In theory, citizens could live in these shelters for a few weeks, to avoid most of the radiation fallout from the detonation of a nuclear bomb in the vicinity. Particularly during the Cuban Missile Crisis in October of 1962, school children were trained to "duck and cover" and to assemble in the school's fallout shelter, as children participate in school fire drills today.

This system for protecting the public from fallout radiation was never tested on a large scale and, fortunately, was never needed for an actual emergency. About ten to fifteen years after these radiation fallout shelters were conceived, it was determined that the cracker rations and water were no longer fit for human consumption. These supplies were never replaced; they were simply discarded. Other supplies were also, eventually, discarded. The metal drums (which included the Civil Defense logo), which held water, were often reused for other storage by the host building. In one instance, the Geiger Counter provided for the fallout shelter in the basement of the Shaler High School, in the northern Pittsburgh suburb of Glenshaw, was given to the high school science department.

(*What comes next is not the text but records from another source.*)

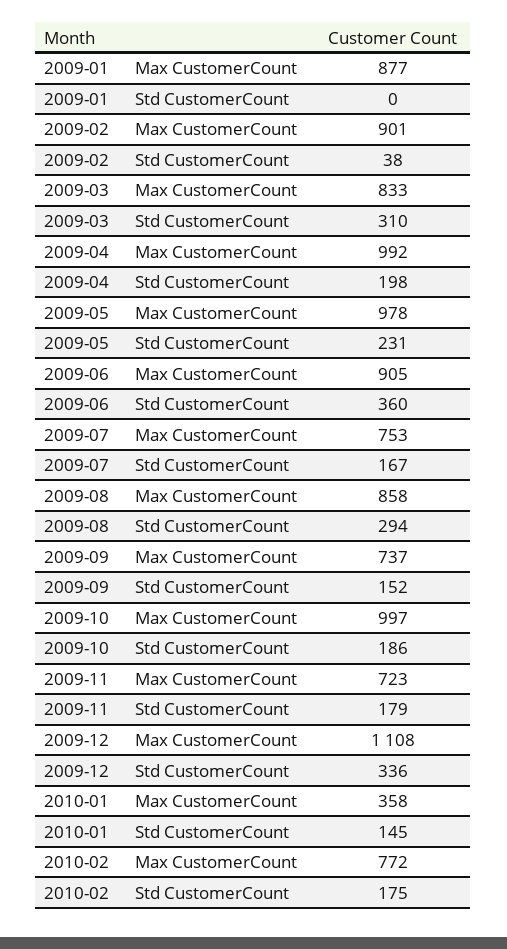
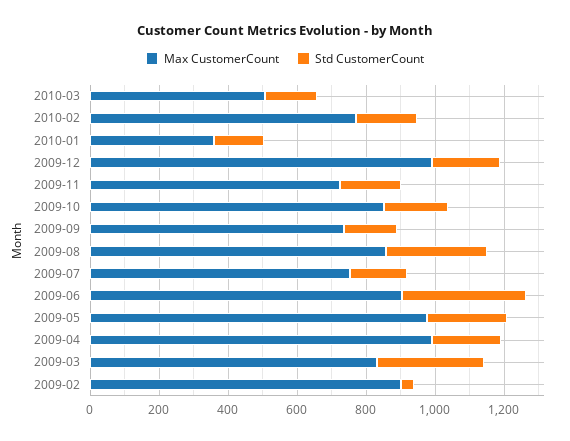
Max CustomerCount, 2009-01: 877 -> none
Std CustomerCount, 2009-01: 0 -> none
Max CustomerCount, 2009-10: 997 -> 850
Max CustomerCount, 2009-12: 1108 -> 1000
Std CustomerCount, 2009-12: 336 -> 200
Max CustomerCount, 2010-03: none -> 500
Std CustomerCount, 2010-03: none -> 150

The basement of the West End Branch of The Carnegie Library of Pittsburgh was designated as a radiation fallout shelter. As with all such designations, the Office of Civil Defense provided a yellow and black sign, with the Civil Defense logo, which was placed at the entrance to a building or other prominent location. After more than thirty years since the dissolution of the Office of Civil Defense, these historic relics of the "Cold War" are rapidly disappearing; only about a dozen or two such signs still exist in the Pittsburgh area (mostly on government and other public buildings). The sign on the West End Branch of The Carnegie Library of Pittsburgh was mounted just adjacent and east of the main entrance to the building.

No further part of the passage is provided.